Exhibit 5.1
90 SOUTH SEVENTH STREET ● SUITE 4950 ● MINNEAPOLIS, MINNESOTA 55402
TELEPHONE: +1.612.217.8800 ● FACSIMILE: +1.844.345.3178
December 15, 2021
Ecolab Inc.
1 Ecolab Place
Saint Paul, Minnesota 55102
| Re: | $500,000,000 of 0.900% Notes due 2023, $500,000,000 of 1.650% Notes due 2027, $650,000,000 of 2.125% Notes due 2032 and $850,000,000 of 2.700% Notes due 2051 of Ecolab Inc. |
Ladies and Gentlemen:
We are acting as counsel for Ecolab Inc., a Delaware corporation (the “Company”), in connection with the issuance and sale of $500,000,000 principal amount of its 0.900% Notes due 2023, $500,000,000 principal amount of its 1.650% Notes due 2026, $650,000,000 principal amount of its 2.125% Notes due 2031 and $850,000,000 principal amount of its 2.700% Notes due 2051 (collectively, the “Notes”), pursuant to the Underwriting Agreement, dated December 6, 2021 (the “Underwriting Agreement”), by and among the Company and J.P. Morgan Securities LLC, Barclays Capital Inc., BofA Securities, Inc. and Goldman Sachs & Co.

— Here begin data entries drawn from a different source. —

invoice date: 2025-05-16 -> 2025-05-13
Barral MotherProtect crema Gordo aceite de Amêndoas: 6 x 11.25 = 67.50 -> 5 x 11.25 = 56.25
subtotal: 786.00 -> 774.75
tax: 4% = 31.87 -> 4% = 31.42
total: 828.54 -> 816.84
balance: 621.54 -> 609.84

LLC, as representatives of the several underwriters named therein. The Notes are being issued pursuant to an Indenture, dated as of January 12, 2015 (the “Base Indenture”), between the Company and Computershare Trust Company, N.A. (as successor to Wells Fargo Bank, National Association), as trustee (the “Trustee”), as supplemented by the Eleventh Supplemental Indenture, dated December 15, 2021 (the “Eleventh Supplemental Indenture” and, together with the Base Indenture, the “Indenture”).

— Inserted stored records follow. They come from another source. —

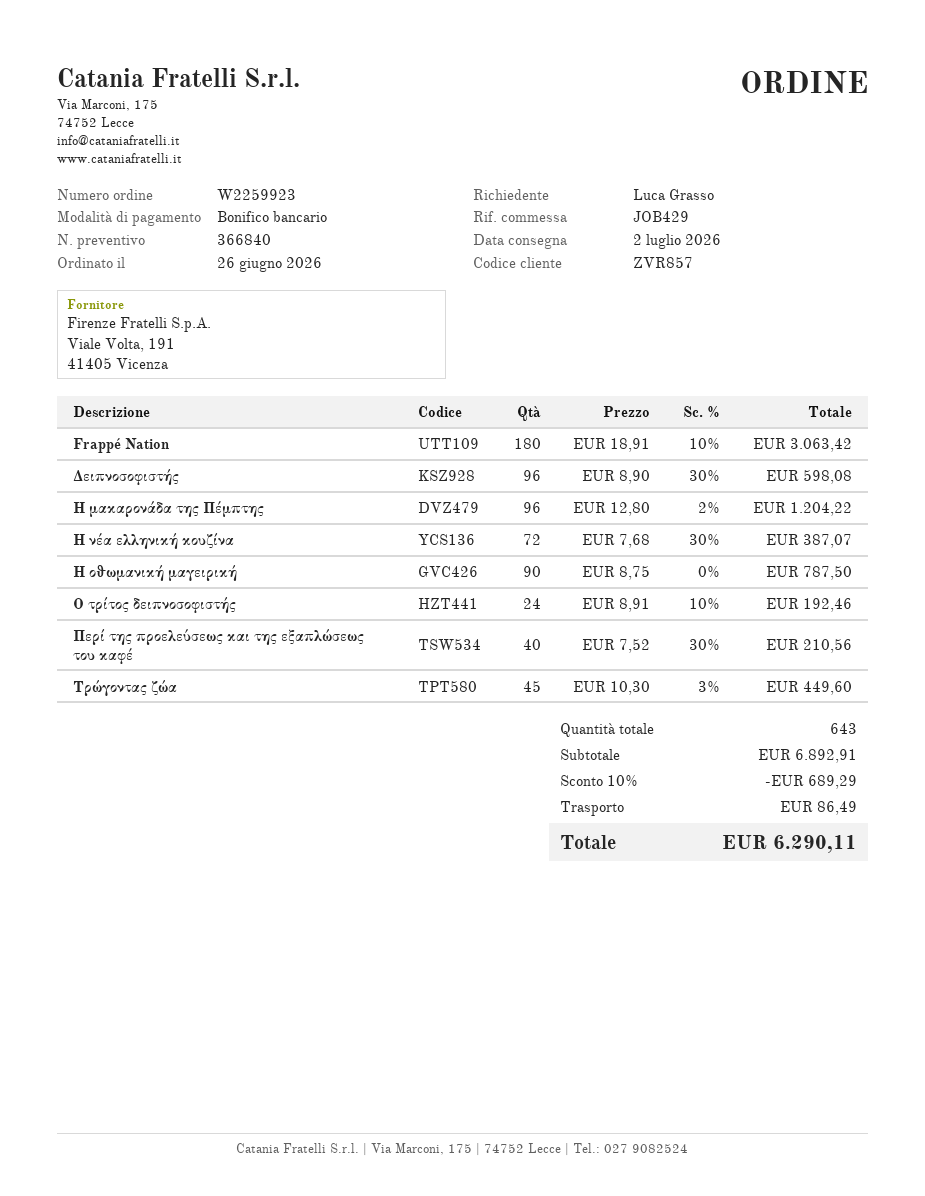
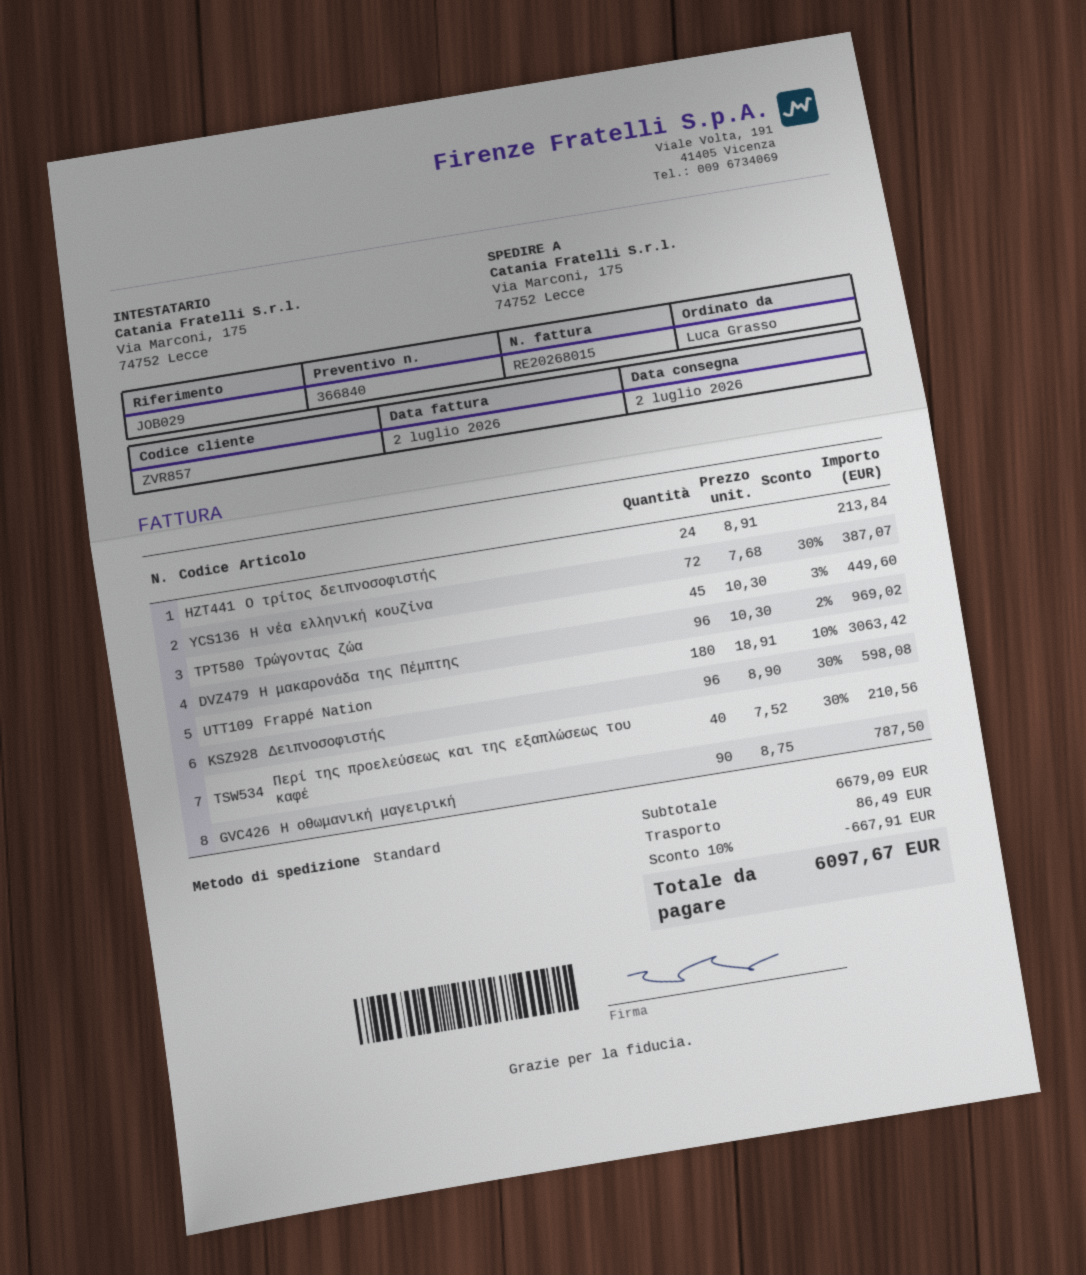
reference: JOB429 -> JOB029
Η μακαρονάδα της Πέμπτης: 96 x 12.80 - 2% = 1204.22 -> 96 x 10.30 - 2% = 969.02
Ο τρίτος δειπνοσοφιστής: 24 x 8.91 - 10% = 192.46 -> 24 x 8.91 = 213.84
subtotal: 6892.91 -> 6679.09
discount: 10% = 689.29 -> 10% = 667.91
total: 6290.11 -> 6097.67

In connection with the opinion expressed herein, we have examined such documents, records and matters of law as we have deemed relevant or necessary for purposes of such opinion. Based on the foregoing, and subject to the further limitations, qualifications and assumptions set forth herein, we are of the opinion that the Notes constitute the valid and binding obligations of the Company.
For purposes of the opinion expressed herein, we have assumed that (i) the Trustee has authorized, executed and delivered the Indenture, (ii) the Notes have been duly authenticated by the Trustee in accordance with the Indenture and (iii) the Indenture is the valid, binding and enforceable obligation of the Trustee.